Al llegar a la estación, tuvo que hacer cola en la ventanilla de los billetes. El tren que iba a tomar era de los lentos, de los que paran en todas las estaciones por pequeñas que sean. Hacía calor y el barullo era notable. Le dolía la cabeza, quizá demasiado vino durante la cena de la noche anterior, quizá la melancolía de dejar el lugar, qué sabía él.
- Buenas tardes- le dijo el oficial cuando por fin le llegó su turno- ¿A dónde?
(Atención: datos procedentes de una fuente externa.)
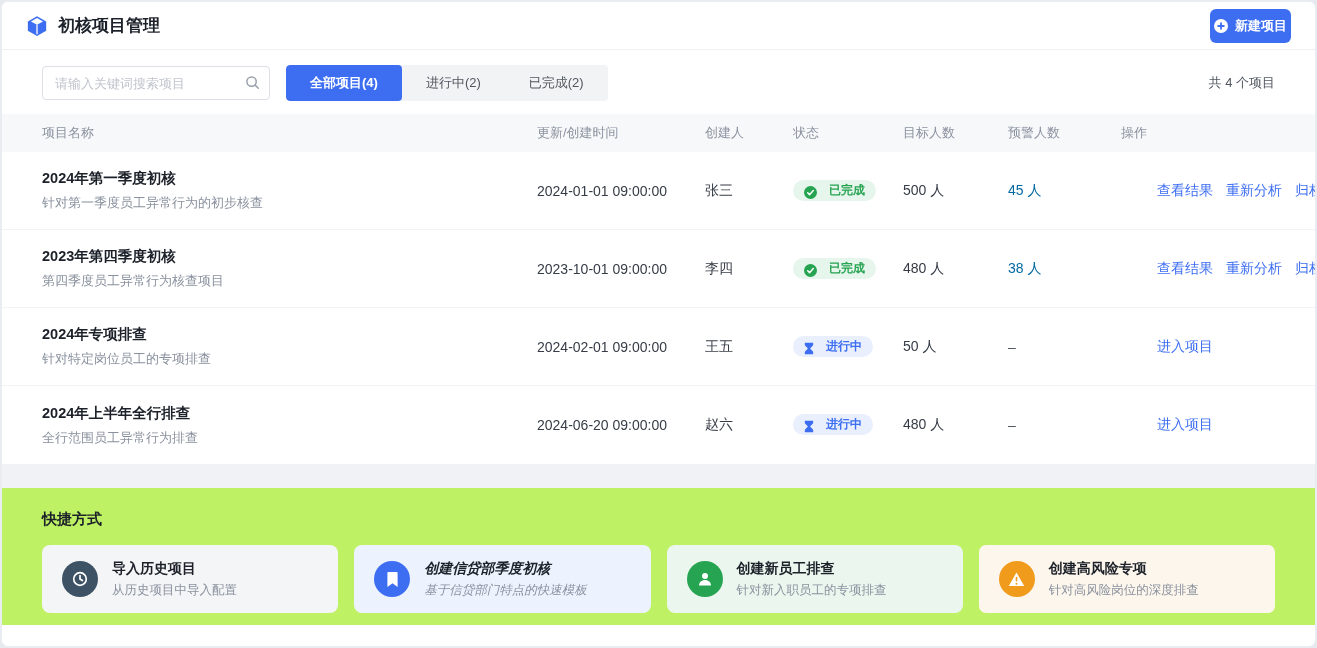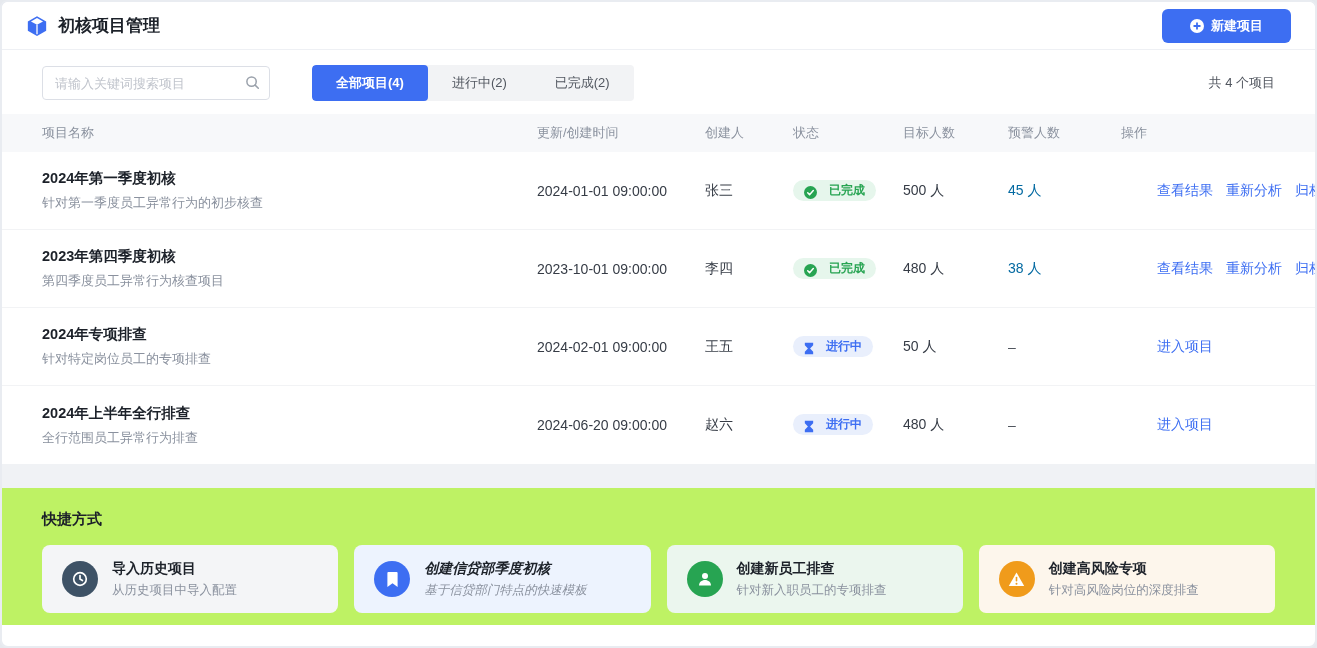"新建项目" .btn-primary { padding: 8px 28px -> 8px 4px }
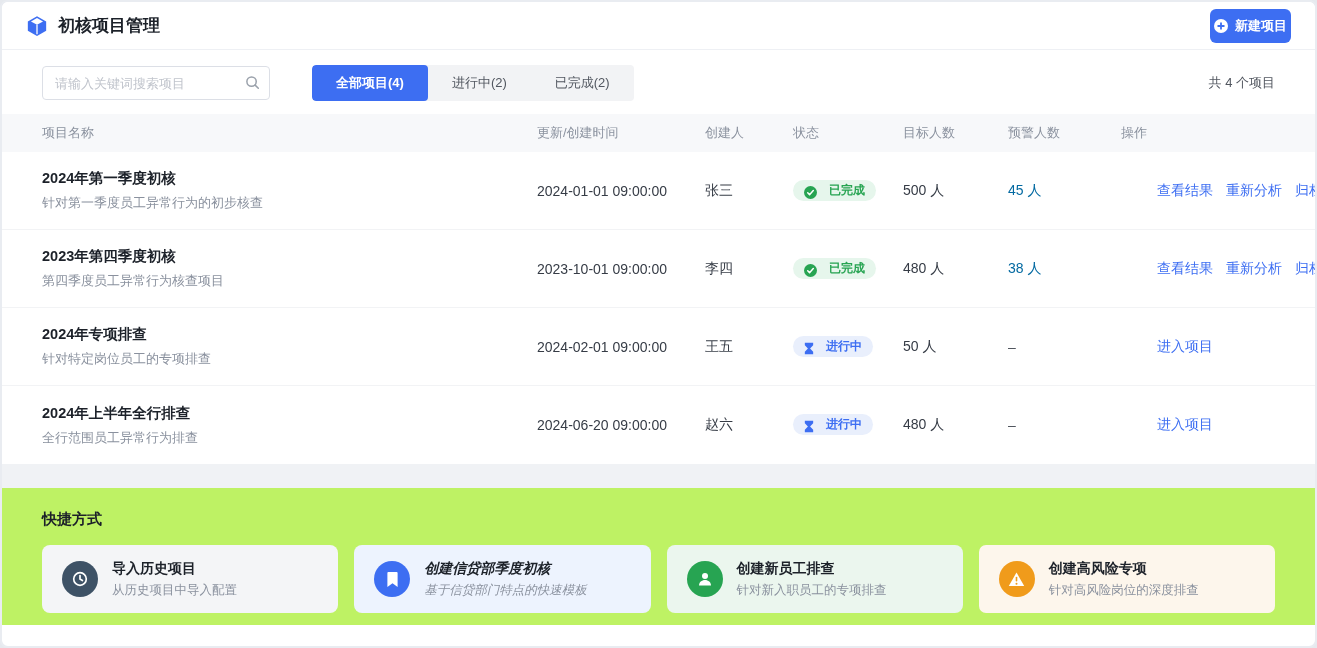"请输入关键词搜索项目" .toolbar { gap: 26px -> none }
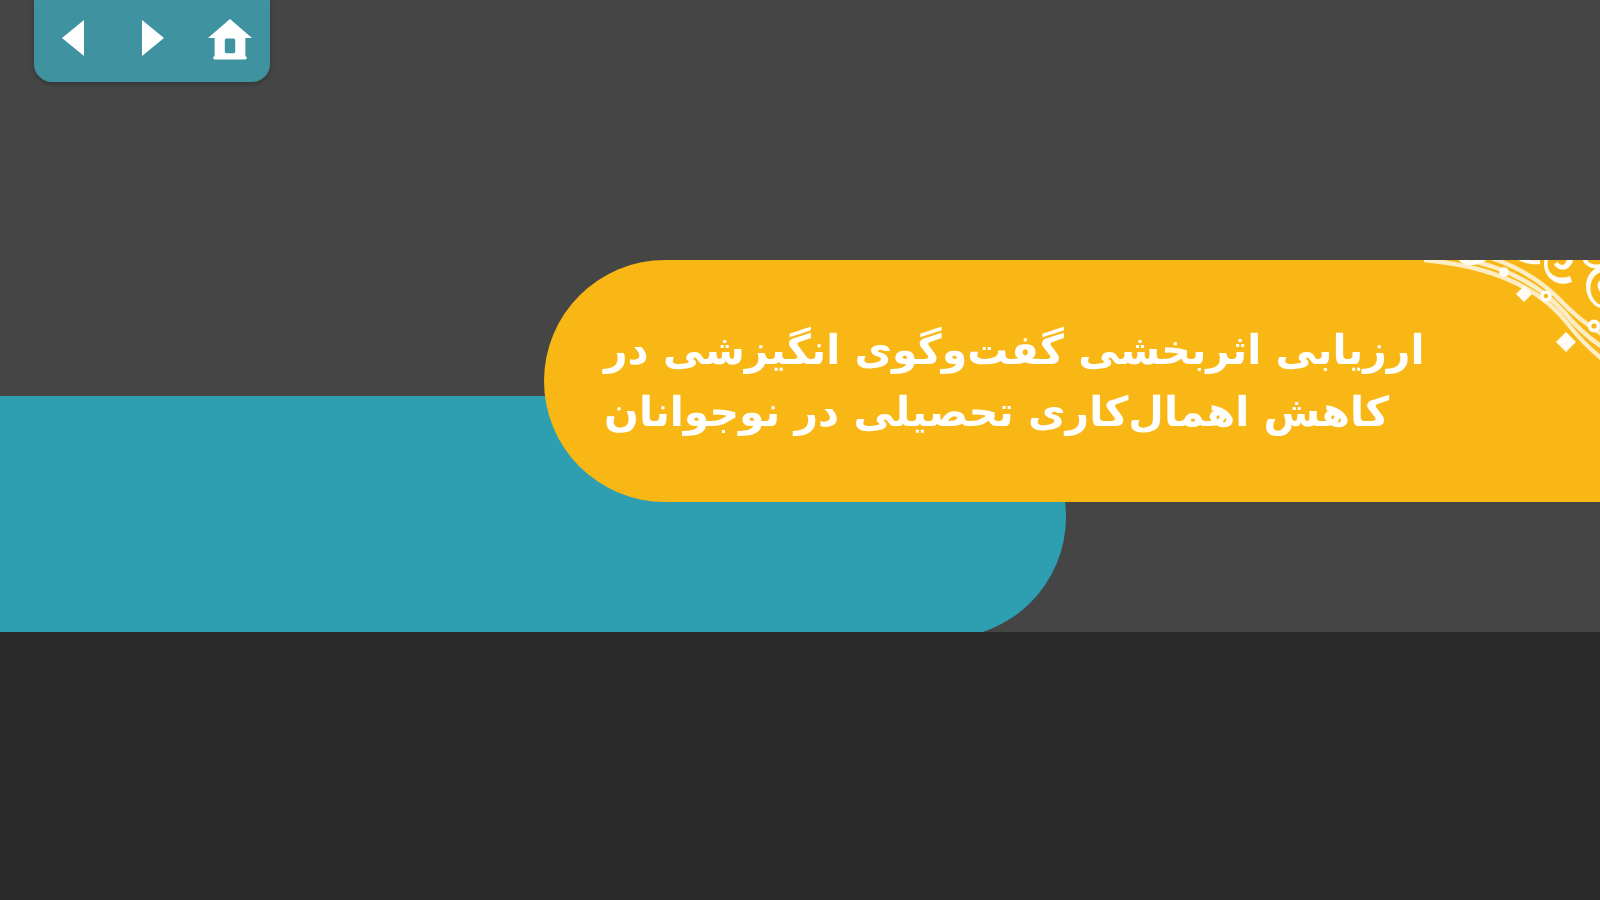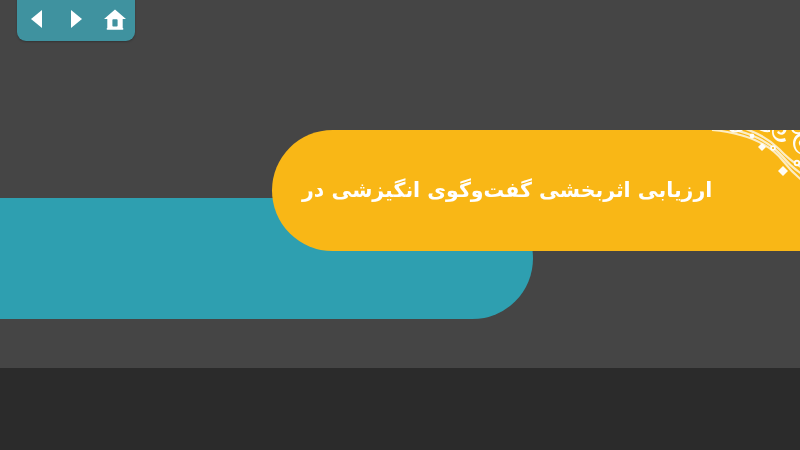"ارزیابی اثربخشی گفت‌وگوی انگیزشی در" #slide { height: 368px -> 316px }
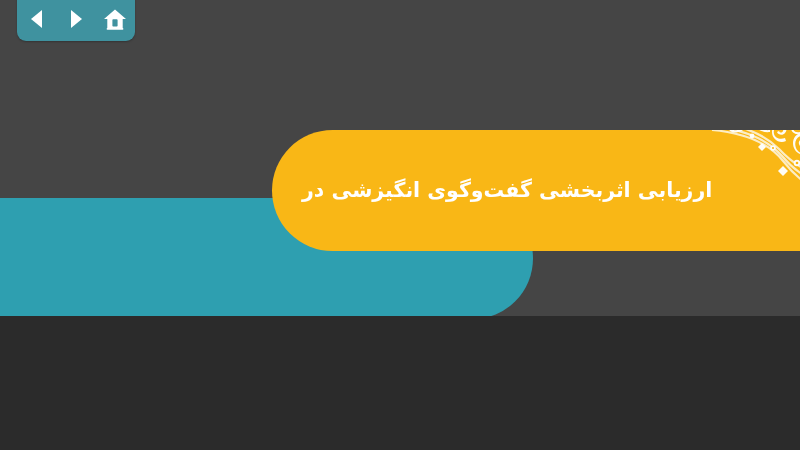"کاهش اهمال‌کاری تحصیلی در نوجوانان" span.title-line { html: none -> <span>کاهش اهمال‌کاری تحصیلی در نوجوانان</span> }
Cosas de la mente. Uno está lejos pero cree sentir o ver u oler a alguien. Por un segundo creyó verla, por otro segundo creyó percibir el tacto de su piel.
- ¿A dónde caballero? – volvió a preguntar el funcionario de los ferrocarriles
Miró a un lado y a otro por si la veía. Pero, ¿cómo iba a estar allá? Era un tonto. Un tonto de remate. Le esperaba Peñaranda y en un par de semanas apenas ya recordaría aquellos dos meses.
- ¿Señor, a dónde? – escuchó.
- ¡A ver si despertamos! ¡Que perdemos el tren!- gritó un hombre un poco más atrás.
- ¿Por favor, señor, qué desea, a dónde quiere viajar? – insistió el del uniforme azul.
- A ningún sitio - respondió.
- ¿Y por qué está usted entorpeciendo la fila?- preguntó el otro con asombro.
- Es que las historias deben terminar bien.